:: Provided entries

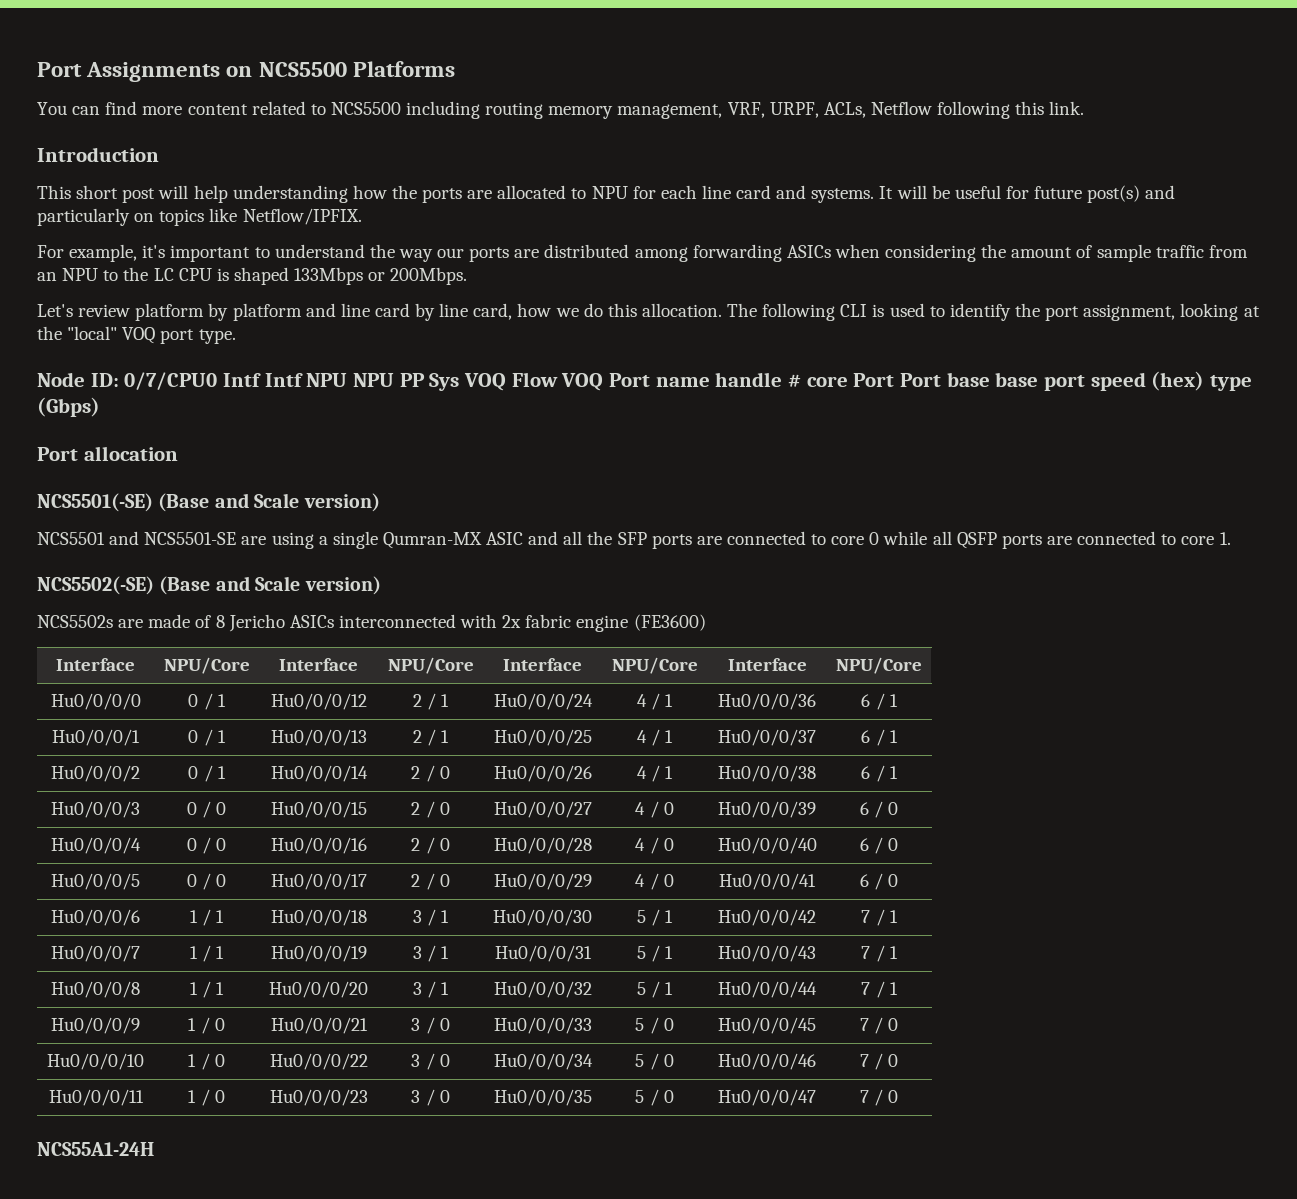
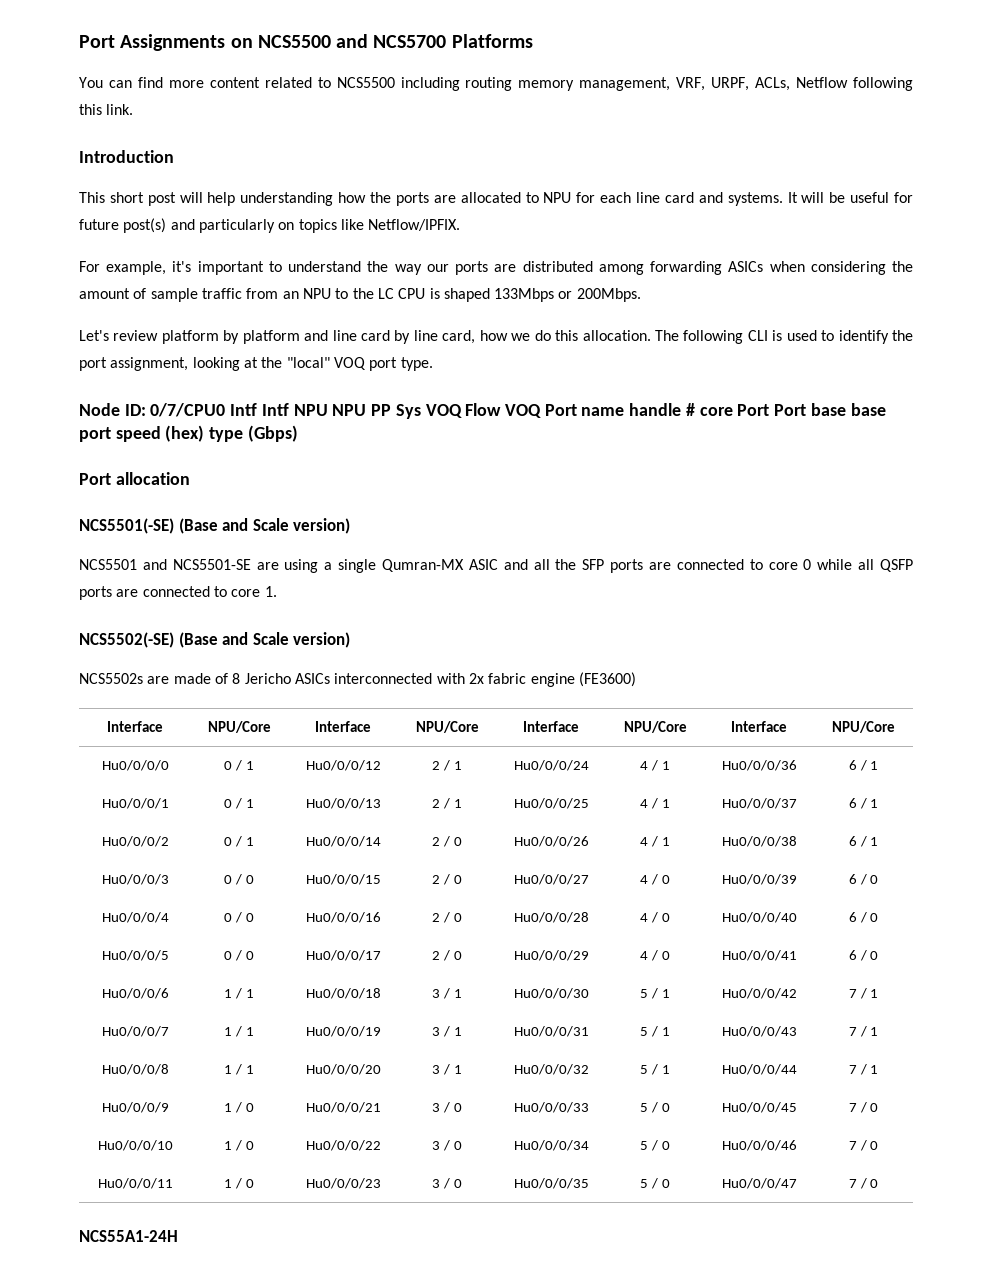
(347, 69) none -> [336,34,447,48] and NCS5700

::::
:: Provided entries

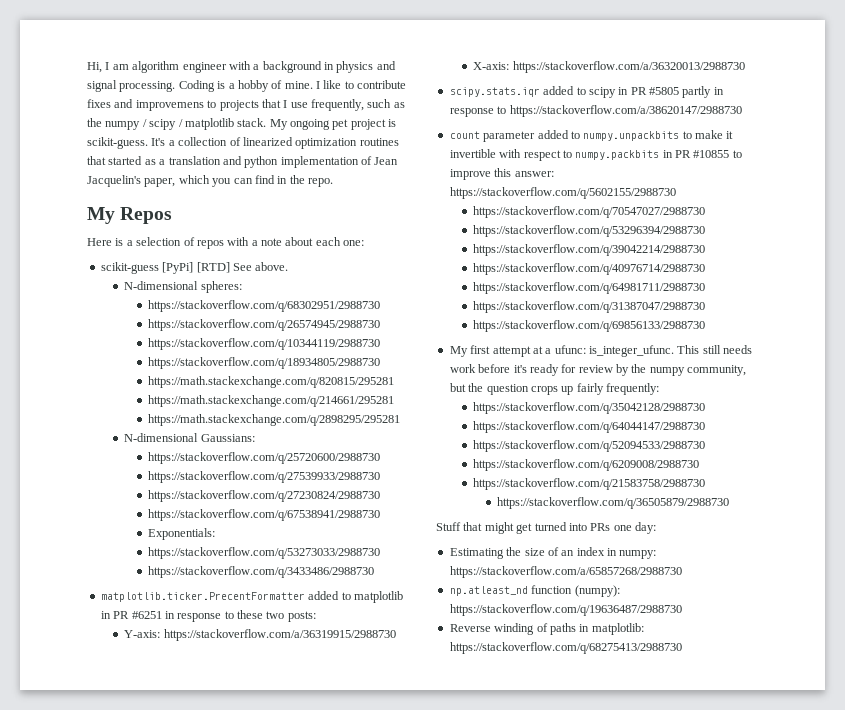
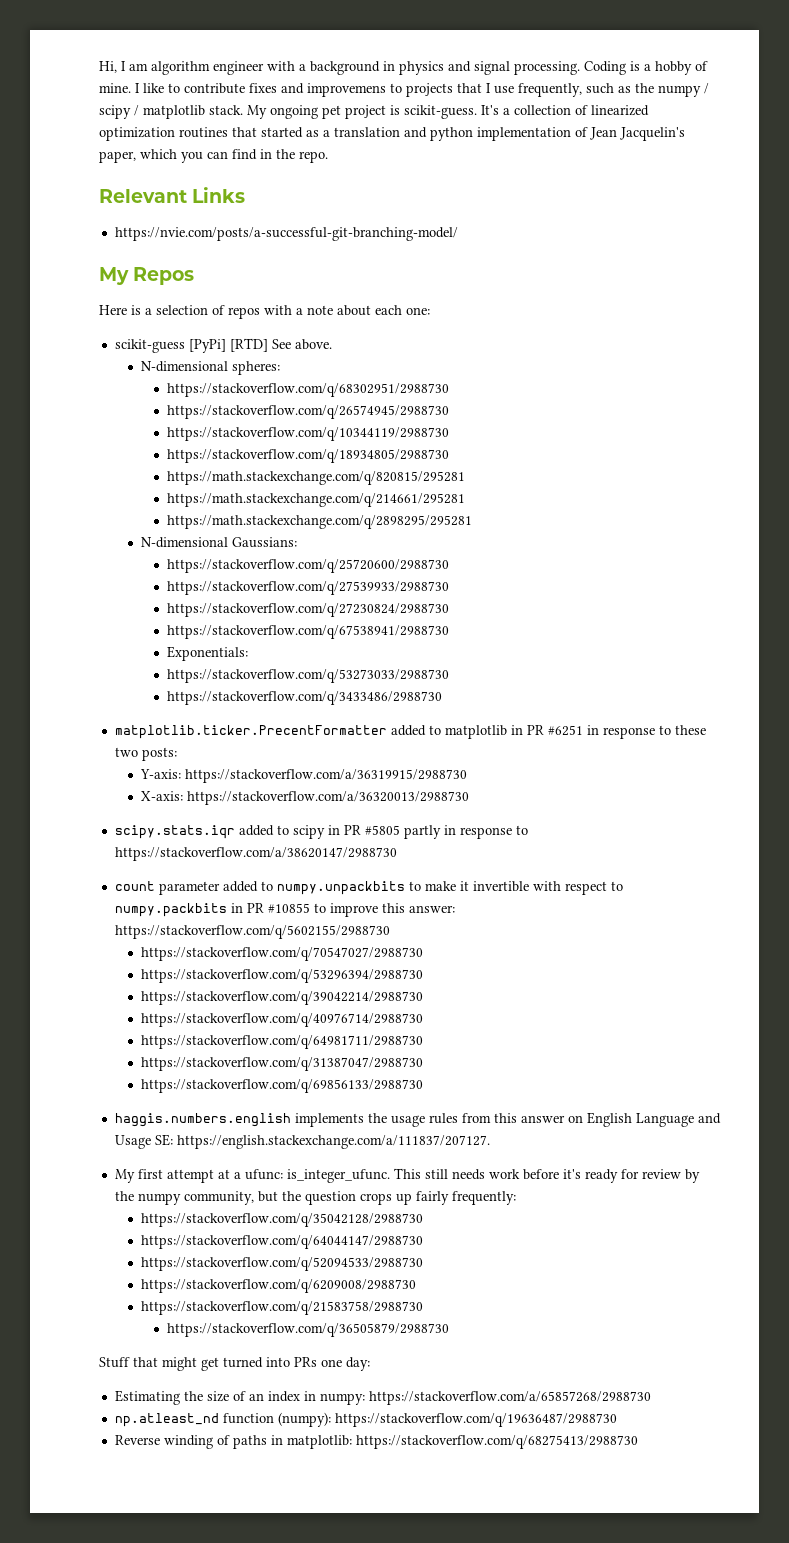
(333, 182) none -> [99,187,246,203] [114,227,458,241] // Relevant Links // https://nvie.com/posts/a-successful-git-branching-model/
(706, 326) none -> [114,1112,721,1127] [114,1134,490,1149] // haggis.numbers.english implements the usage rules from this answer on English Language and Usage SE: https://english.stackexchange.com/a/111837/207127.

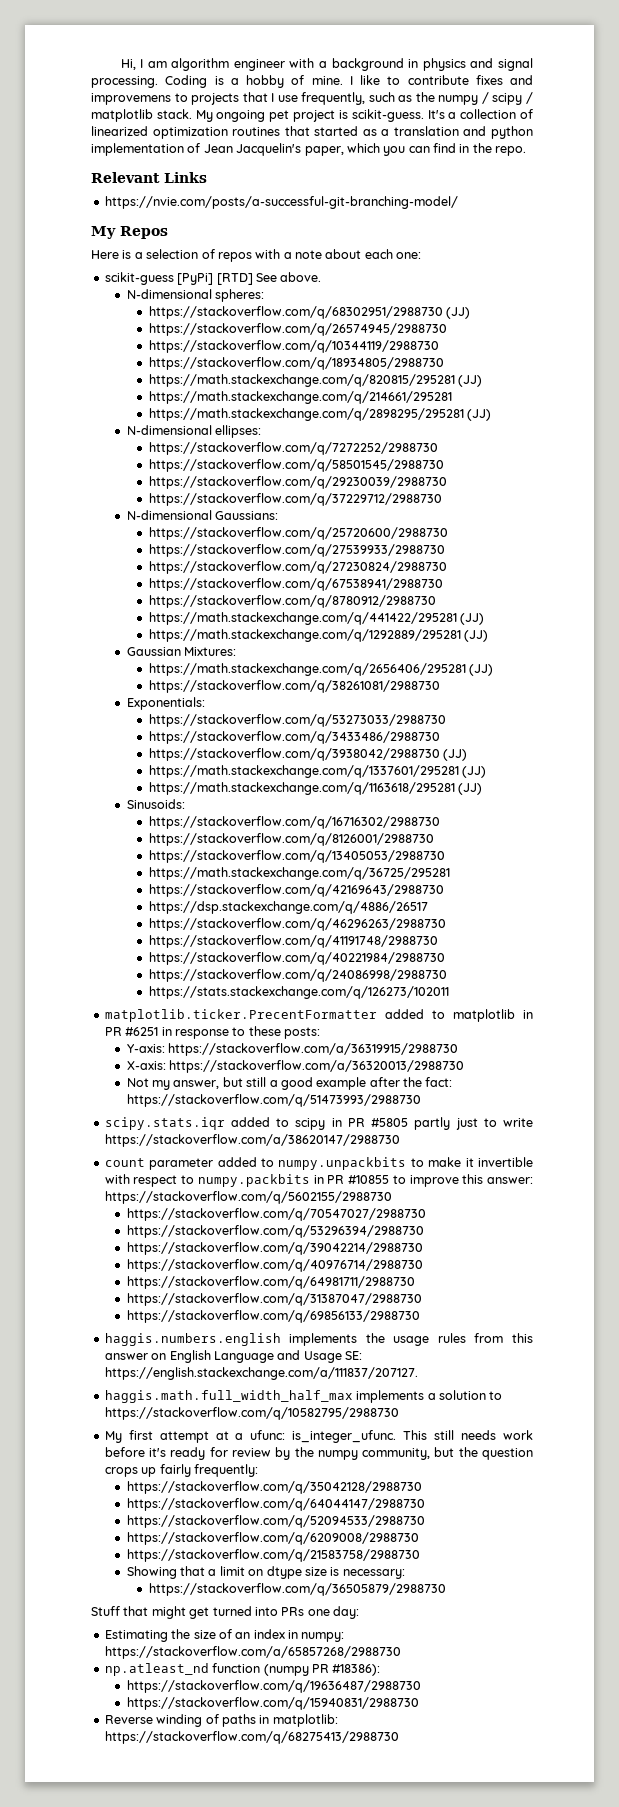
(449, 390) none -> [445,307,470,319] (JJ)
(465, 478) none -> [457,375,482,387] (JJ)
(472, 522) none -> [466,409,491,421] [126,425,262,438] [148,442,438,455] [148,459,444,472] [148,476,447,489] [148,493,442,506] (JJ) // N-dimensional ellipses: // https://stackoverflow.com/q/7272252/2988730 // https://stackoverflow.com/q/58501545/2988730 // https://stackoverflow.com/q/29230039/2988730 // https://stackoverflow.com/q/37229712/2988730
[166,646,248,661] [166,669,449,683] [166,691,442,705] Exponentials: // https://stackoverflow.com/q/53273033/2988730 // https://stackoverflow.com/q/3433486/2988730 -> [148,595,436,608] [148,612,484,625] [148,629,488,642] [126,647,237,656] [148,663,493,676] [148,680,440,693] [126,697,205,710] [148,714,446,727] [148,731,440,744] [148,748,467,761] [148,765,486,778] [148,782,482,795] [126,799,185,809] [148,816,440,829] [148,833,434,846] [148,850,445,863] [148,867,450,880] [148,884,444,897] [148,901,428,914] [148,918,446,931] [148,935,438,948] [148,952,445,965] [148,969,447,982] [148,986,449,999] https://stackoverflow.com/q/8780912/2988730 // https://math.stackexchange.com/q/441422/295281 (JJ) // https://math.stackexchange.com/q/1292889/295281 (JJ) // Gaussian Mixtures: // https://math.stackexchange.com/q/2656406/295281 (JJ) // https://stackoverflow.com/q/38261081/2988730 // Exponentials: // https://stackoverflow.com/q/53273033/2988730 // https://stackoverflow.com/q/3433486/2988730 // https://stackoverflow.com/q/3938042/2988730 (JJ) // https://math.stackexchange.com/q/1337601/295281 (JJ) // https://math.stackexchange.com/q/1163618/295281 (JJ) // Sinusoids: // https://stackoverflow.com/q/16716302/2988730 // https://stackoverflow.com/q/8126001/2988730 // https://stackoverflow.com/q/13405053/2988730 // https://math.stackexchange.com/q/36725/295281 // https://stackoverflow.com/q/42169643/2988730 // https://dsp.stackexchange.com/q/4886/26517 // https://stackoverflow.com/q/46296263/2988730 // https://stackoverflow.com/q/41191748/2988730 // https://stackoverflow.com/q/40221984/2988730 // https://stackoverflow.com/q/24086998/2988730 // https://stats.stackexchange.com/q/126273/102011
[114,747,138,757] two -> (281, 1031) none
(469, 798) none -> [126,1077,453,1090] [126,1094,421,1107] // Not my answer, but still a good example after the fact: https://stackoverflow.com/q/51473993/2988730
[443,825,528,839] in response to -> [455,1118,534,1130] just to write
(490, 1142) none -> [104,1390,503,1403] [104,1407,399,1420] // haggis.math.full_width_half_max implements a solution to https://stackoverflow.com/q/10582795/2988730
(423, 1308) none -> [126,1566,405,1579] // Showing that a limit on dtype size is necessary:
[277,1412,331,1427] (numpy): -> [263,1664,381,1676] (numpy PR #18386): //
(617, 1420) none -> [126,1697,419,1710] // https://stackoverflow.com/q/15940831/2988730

::::
:: Provided entries

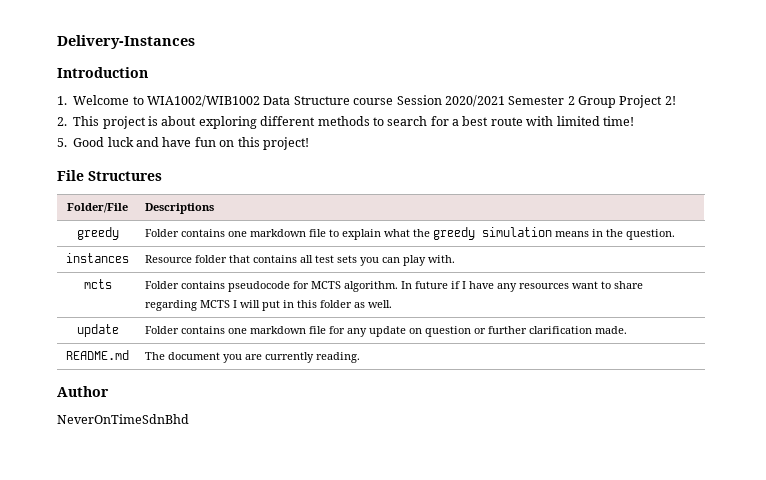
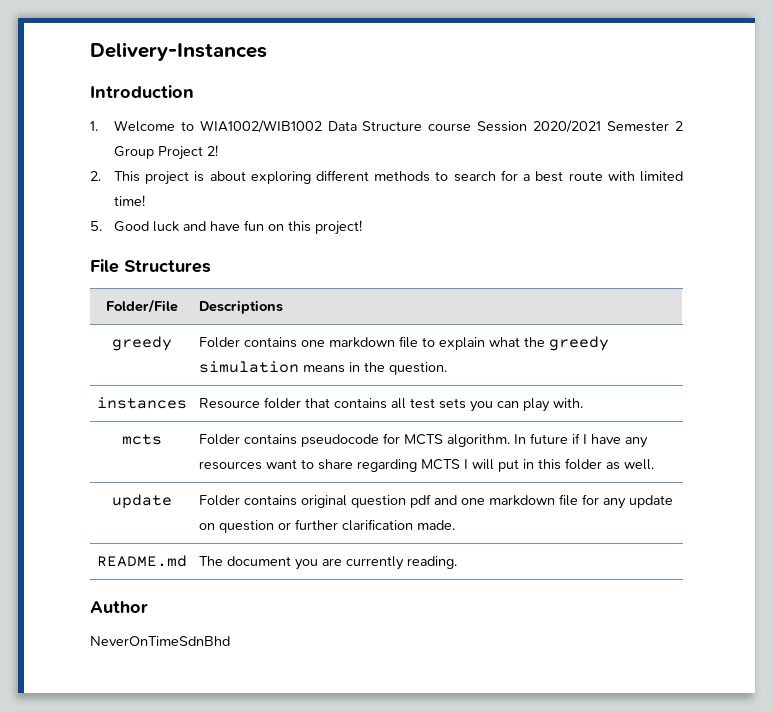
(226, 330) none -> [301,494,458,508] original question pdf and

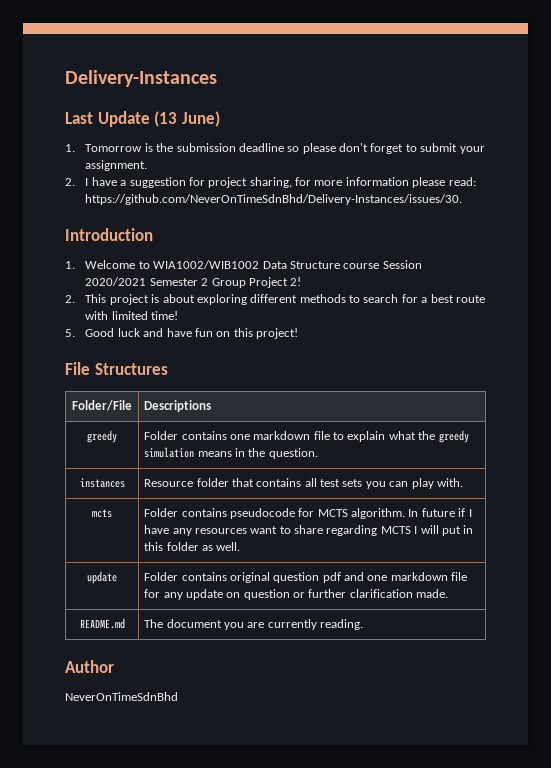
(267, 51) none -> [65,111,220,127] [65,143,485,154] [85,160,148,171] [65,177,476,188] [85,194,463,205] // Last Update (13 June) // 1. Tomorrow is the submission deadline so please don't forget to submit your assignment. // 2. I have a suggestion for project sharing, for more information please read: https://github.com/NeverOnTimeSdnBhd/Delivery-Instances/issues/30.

::::

Action item:
Pull every line with the word "answer" from the data.

Response for this exercise:
(706, 326) none -> [114,1112,721,1127] [114,1134,490,1149] // haggis.numbers.english implements the usage rules from this answer on English Language and Usage SE: https://english.stackexchange.com/a/111837/207127.
(469, 798) none -> [126,1077,453,1090] [126,1094,421,1107] // Not my answer, but still a good example after the fact: https://stackoverflow.com/q/51473993/2988730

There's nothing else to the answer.